Stranger still, then, was a subtle narrative building (not just at NBC) that somehow these makers of perpetual war and the secret agencies of government that they represented—the so-called deep state—were going to save America from the new president’s recklessness—or, even worse, his supposed treason. Forgotten in the deification of these supposed saviors were their legacies, their histories of misdeeds, their violations of civil liberties, and, more recently, their forays into torture and secret prisons and warrantless surveillance. Former officials now spouted purported wisdom about the world and the threats, those giving them airtime ignoring how they and their very agencies had proven wrong so many times in the past, misinterpreting everything from the fall of the Soviet Union to Iraqi weapons of mass destruction to the very emergence of ISIS.
When I say Donald Trump happened, what I mean is that he is such a gigantic presence that he shifted our definition of national security. As the new president proposed a Muslim travel ban and pushed a border wall, as he attacked friends and allies, as he insulted his own intelligence community while complimenting Vladimir Putin, he came to embody instability. Amidst mounting allegations of wrongdoing and even lawbreaking, and with a backdrop of Russian interference in America’s domestic affairs, many people came to believe that President Trump was the greatest threat to America. And not only that, but that the new president was going to blow up the world.
But to give him some credit, Donald Trump, in his own impetuous way, was also questioning what he called America’s endless wars. He was right to do so, just as many in the national security establishment were right to worry about how he would go about withdrawing. And yet the debate became the national security status quo versus Donald Trump. And whether they intended to do so or not, the news media and the national security experts ended up arguing that nothing should or could change. With Syria and Afghanistan, when Trump said he wanted to withdraw, they supported continued fighting. On North Korea, when Trump said he wanted to denuclearize, they argued that it wasn’t possible, and even that it wasn’t worth trying. On Russia, they questioned why the president wasn’t being more offensive. On Iran, they practically pushed for Trump to expand America’s battlefield.

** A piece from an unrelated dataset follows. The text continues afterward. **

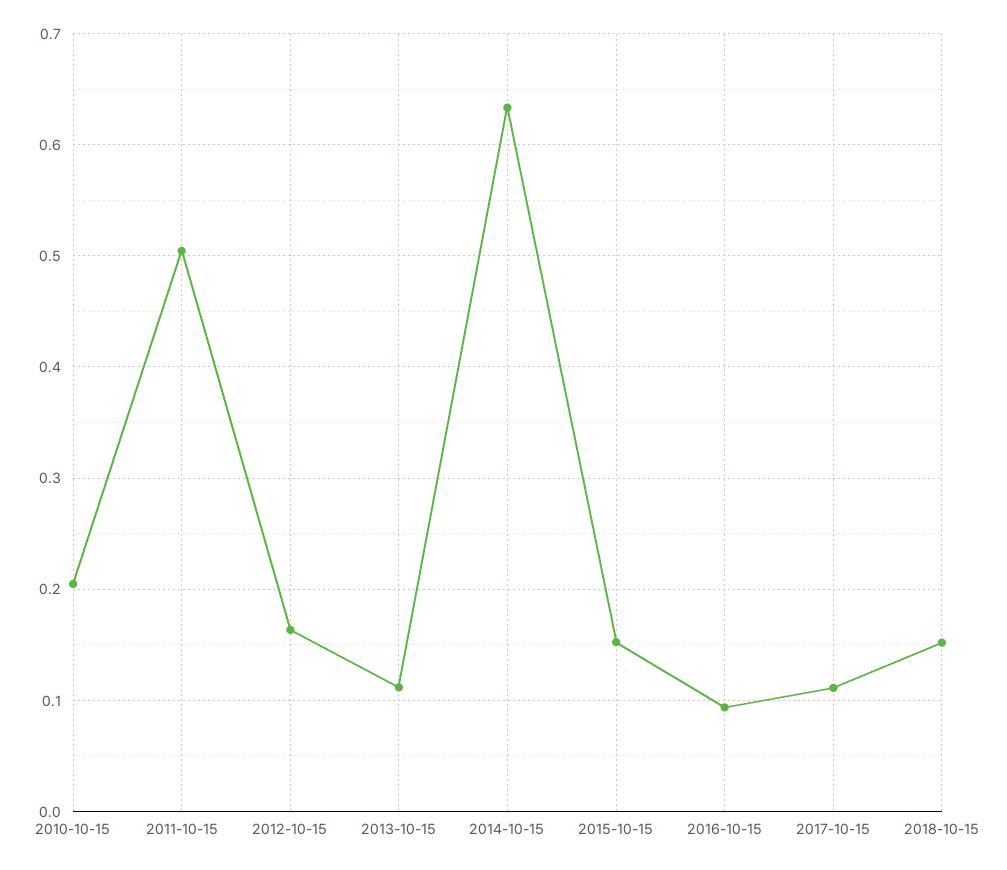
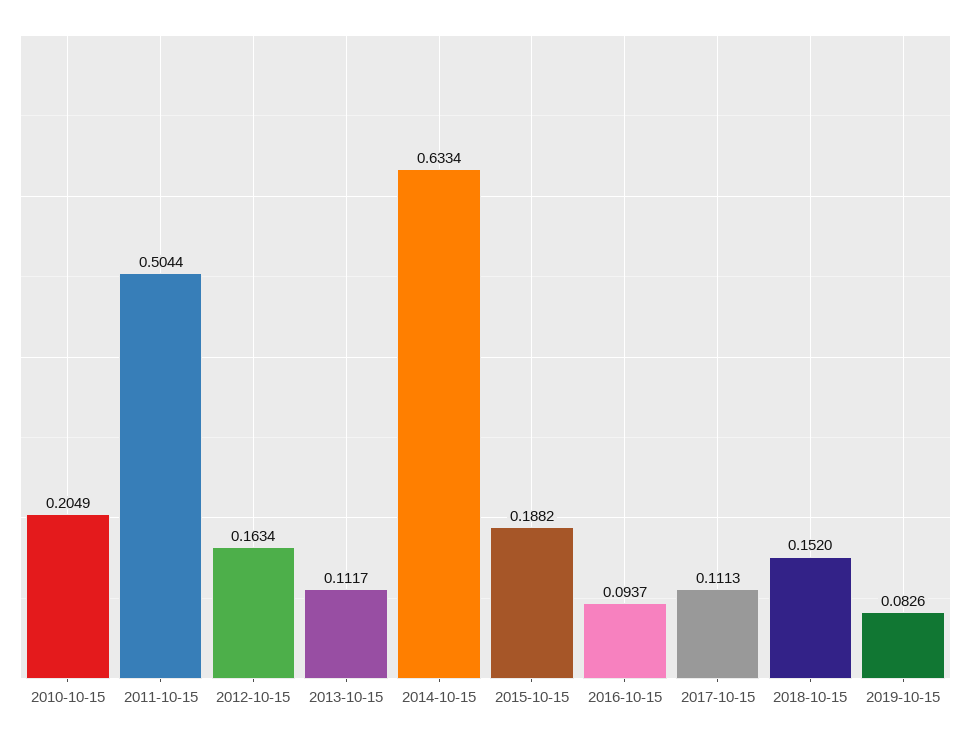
2015-10-15: 0.15 -> 0.1882
2019-10-15: none -> 0.0826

When I suggested to editors and bosses that Donald Trump might be right in some of his scatterbrained intuitions, I remember being met with astonishment. I argued that we’d long ago stopped asking what it was we were really fighting for, how much we were accomplishing, or what was the desired ending. After nearly two years of arguing, and as the scope of news coverage shrunk to this one man, I left in frustration, writing an open letter to my colleagues in which I bemoaned the “Trump circus” and the news media’s transformation into one of perpetual war’s many enablers.
“I find it shocking that we essentially condone continued American bumbling in the Middle East and now Africa through our ho-hum reporting,” I wrote. “I find it disheartening that we do not report the failures of the generals and national security leaders.”
That letter went viral in January 2019. I was flooded with invitations to speak out. Those requests instantly affirmed my unease. For all across the news media, as I tried to make the case that we had done a disservice in not reporting more aggressively on perpetual war, I found myself being asked about Donald Trump. And the news media.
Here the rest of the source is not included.